Dataset extract:
- - - - -
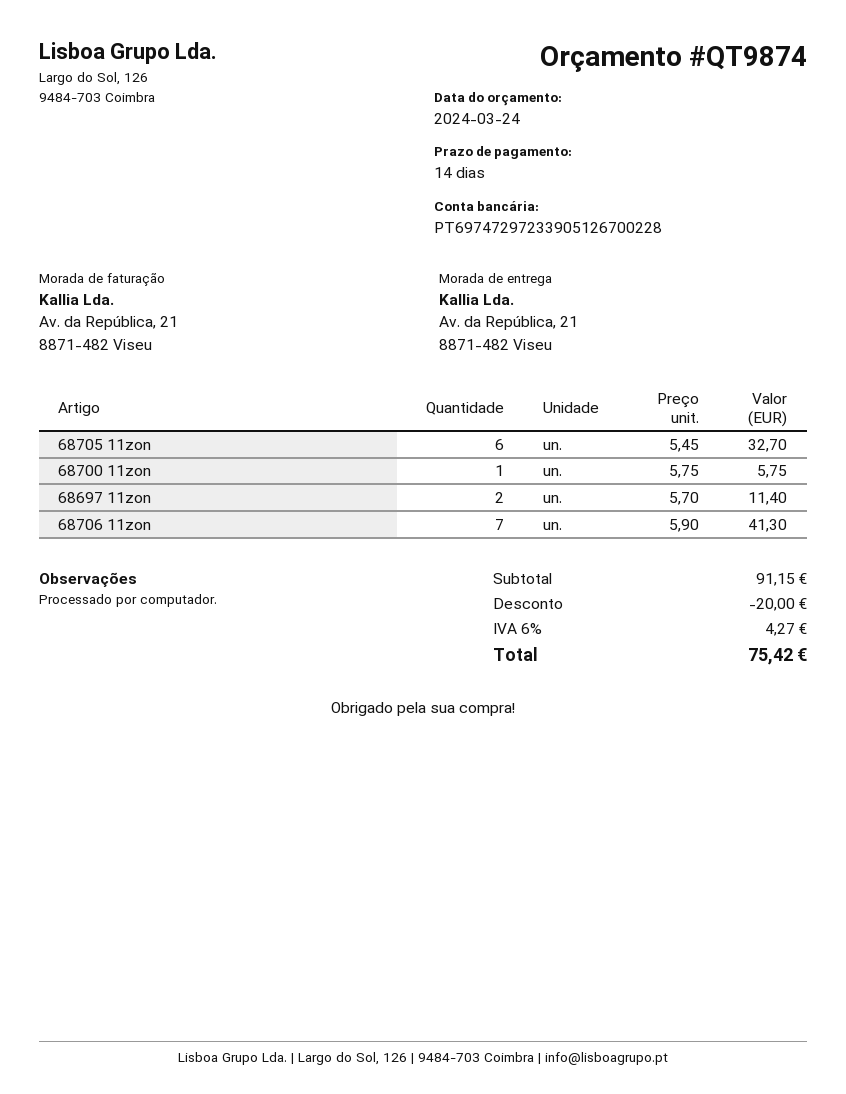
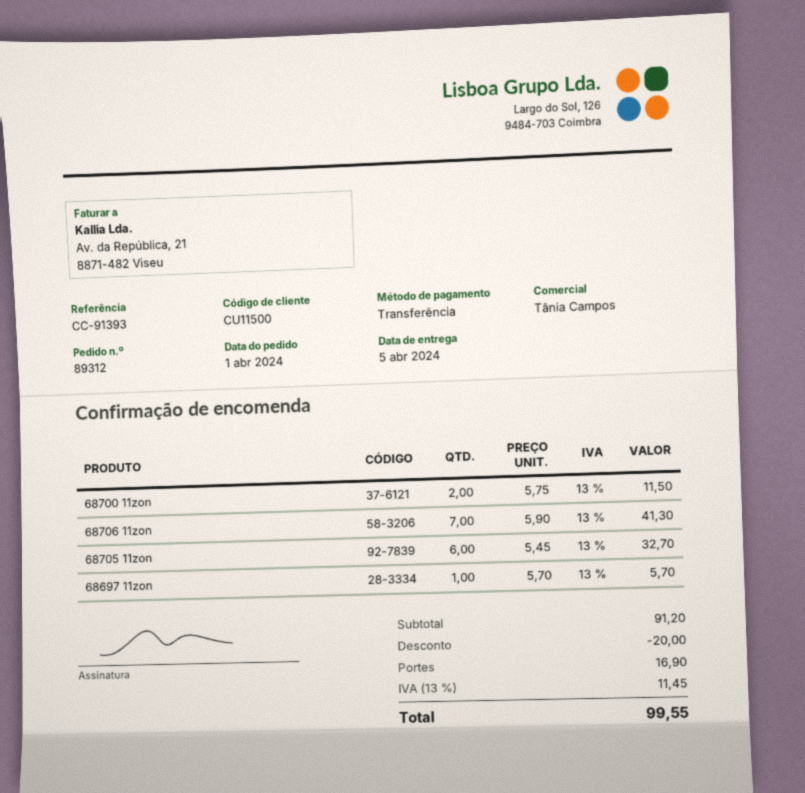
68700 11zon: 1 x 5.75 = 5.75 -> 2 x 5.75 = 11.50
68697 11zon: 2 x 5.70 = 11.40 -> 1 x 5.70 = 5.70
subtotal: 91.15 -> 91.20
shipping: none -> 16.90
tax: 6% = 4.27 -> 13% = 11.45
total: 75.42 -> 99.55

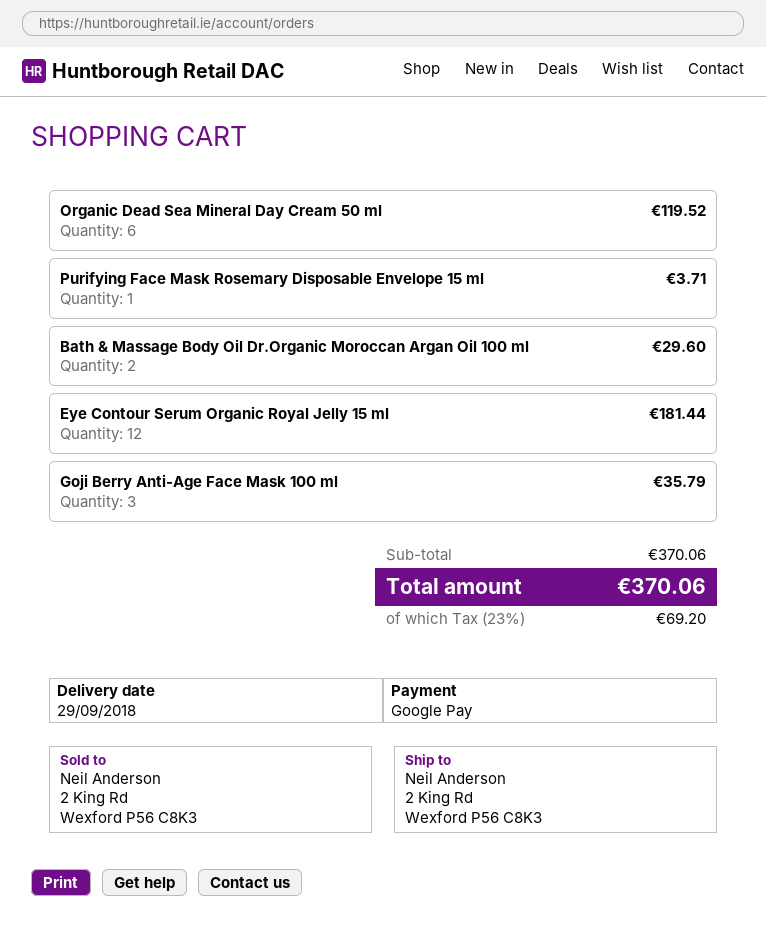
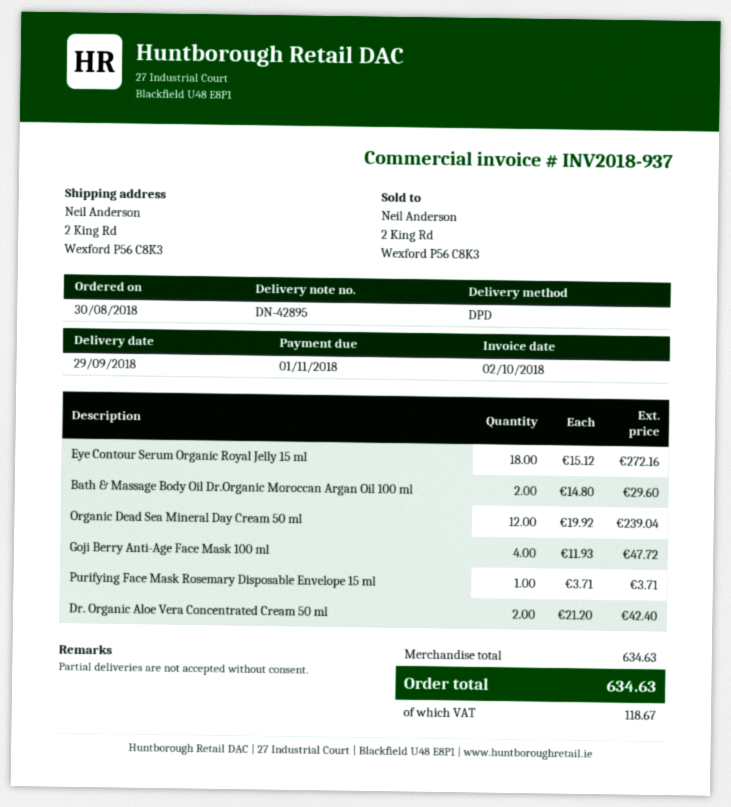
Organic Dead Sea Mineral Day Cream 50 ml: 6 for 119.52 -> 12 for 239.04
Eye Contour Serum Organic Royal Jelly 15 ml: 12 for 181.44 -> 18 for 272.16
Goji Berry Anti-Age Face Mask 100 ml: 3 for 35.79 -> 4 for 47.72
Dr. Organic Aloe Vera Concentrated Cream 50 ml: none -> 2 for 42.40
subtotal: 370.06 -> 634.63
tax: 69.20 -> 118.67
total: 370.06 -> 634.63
- - - - -
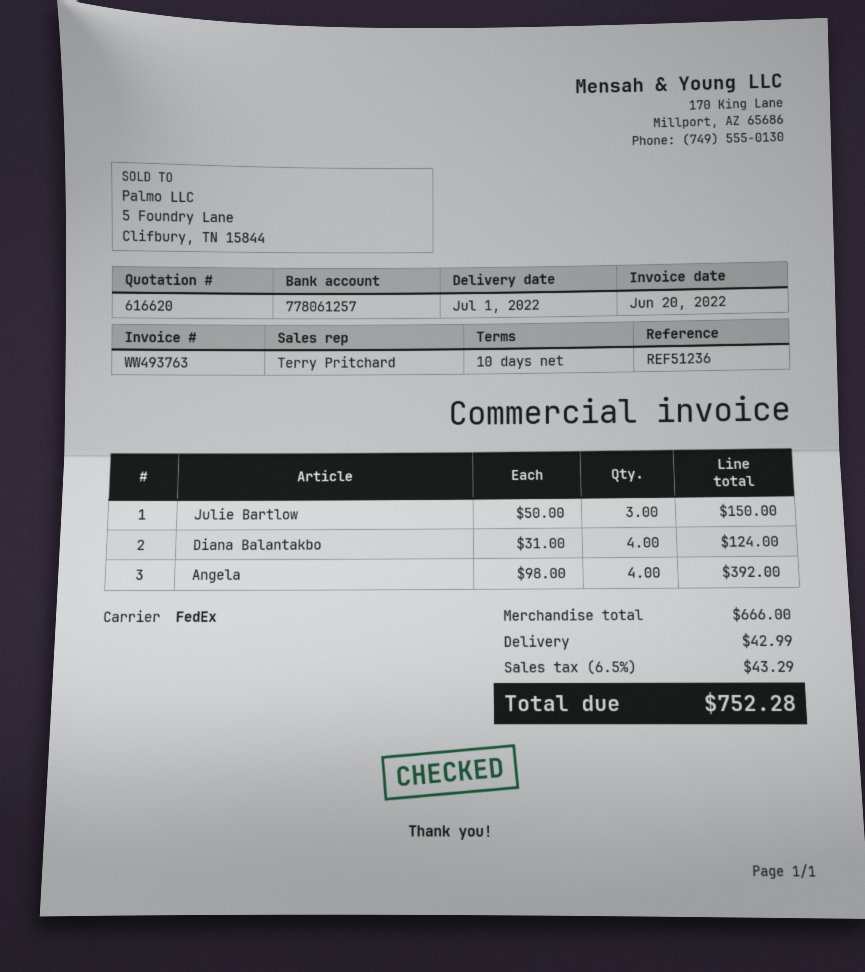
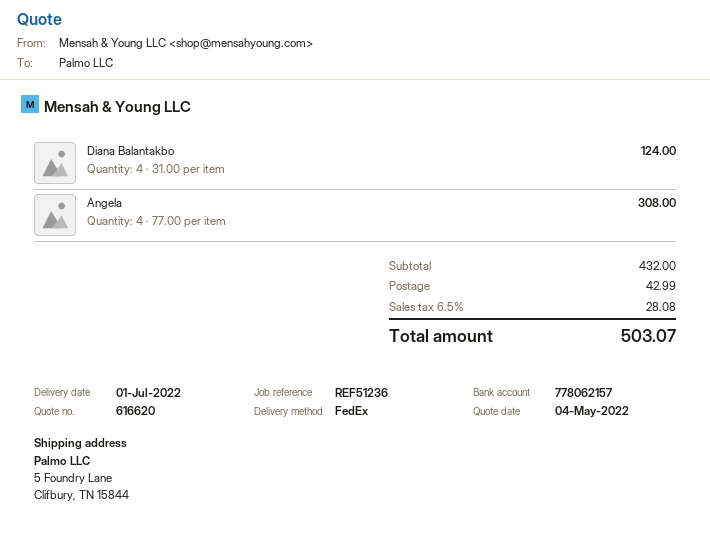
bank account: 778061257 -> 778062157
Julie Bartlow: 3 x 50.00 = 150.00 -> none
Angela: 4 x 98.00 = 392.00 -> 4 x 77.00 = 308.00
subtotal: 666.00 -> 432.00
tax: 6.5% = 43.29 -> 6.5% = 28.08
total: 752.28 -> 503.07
- - - - -
Take the entries above and return only the lines from the one with "Julie Bartlow: 3 x 50.00 = 150.00 -> none" to the one with "total: 752.28 -> 503.07", both included, unchanged.

Final answer:
Julie Bartlow: 3 x 50.00 = 150.00 -> none
Angela: 4 x 98.00 = 392.00 -> 4 x 77.00 = 308.00
subtotal: 666.00 -> 432.00
tax: 6.5% = 43.29 -> 6.5% = 28.08
total: 752.28 -> 503.07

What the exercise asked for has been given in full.